* _Task to complete_: Go through the material and return every line that contains the string "Traveling".

-- Material supplied follows --

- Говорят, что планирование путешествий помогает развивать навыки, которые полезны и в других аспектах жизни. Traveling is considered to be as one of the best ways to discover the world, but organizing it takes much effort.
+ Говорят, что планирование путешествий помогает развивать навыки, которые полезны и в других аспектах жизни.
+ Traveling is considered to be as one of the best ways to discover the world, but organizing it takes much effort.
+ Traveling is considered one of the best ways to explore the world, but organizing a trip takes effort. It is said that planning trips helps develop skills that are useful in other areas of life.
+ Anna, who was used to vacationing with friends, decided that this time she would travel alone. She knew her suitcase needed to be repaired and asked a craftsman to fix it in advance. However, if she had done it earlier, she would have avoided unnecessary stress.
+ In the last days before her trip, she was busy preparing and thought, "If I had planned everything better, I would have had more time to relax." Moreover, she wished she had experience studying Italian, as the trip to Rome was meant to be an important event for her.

-- Material supplied concluded --
-- Material supplied follows --

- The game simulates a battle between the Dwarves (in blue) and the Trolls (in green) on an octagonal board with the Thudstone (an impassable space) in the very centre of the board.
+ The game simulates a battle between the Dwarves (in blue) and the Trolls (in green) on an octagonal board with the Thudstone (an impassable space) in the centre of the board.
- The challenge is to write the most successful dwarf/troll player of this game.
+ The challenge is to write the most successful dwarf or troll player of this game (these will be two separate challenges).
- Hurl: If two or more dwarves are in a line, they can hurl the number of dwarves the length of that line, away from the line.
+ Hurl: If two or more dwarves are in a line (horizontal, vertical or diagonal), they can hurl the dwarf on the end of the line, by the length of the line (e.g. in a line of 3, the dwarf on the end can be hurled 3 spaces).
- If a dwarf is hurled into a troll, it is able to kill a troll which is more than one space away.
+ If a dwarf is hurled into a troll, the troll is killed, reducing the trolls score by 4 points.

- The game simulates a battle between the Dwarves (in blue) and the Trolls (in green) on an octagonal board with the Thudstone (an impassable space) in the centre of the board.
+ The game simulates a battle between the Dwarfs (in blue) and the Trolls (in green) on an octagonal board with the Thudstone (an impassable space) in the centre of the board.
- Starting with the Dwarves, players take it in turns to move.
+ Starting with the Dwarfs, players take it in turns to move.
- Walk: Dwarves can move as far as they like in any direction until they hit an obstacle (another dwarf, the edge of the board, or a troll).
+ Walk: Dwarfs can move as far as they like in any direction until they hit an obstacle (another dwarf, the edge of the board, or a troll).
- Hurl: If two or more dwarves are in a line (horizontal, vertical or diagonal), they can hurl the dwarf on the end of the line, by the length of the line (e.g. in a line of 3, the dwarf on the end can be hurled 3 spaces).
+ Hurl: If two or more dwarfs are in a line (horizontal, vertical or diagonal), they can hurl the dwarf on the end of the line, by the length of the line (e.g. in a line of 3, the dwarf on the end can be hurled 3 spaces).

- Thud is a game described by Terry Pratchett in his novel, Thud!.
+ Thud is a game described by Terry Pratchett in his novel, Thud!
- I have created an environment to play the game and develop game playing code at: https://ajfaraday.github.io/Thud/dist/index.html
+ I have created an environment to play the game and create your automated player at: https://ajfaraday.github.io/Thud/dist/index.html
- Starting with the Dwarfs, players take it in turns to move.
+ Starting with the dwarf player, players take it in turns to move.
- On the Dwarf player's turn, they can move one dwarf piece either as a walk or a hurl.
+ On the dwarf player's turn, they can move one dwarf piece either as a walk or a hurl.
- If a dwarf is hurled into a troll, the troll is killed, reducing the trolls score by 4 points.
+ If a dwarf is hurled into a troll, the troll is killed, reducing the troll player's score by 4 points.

-- Material supplied concluded --

* _Task answer_:
- Говорят, что планирование путешествий помогает развивать навыки, которые полезны и в других аспектах жизни. Traveling is considered to be as one of the best ways to discover the world, but organizing it takes much effort.
+ Traveling is considered to be as one of the best ways to discover the world, but organizing it takes much effort.
+ Traveling is considered one of the best ways to explore the world, but organizing a trip takes effort. It is said that planning trips helps develop skills that are useful in other areas of life.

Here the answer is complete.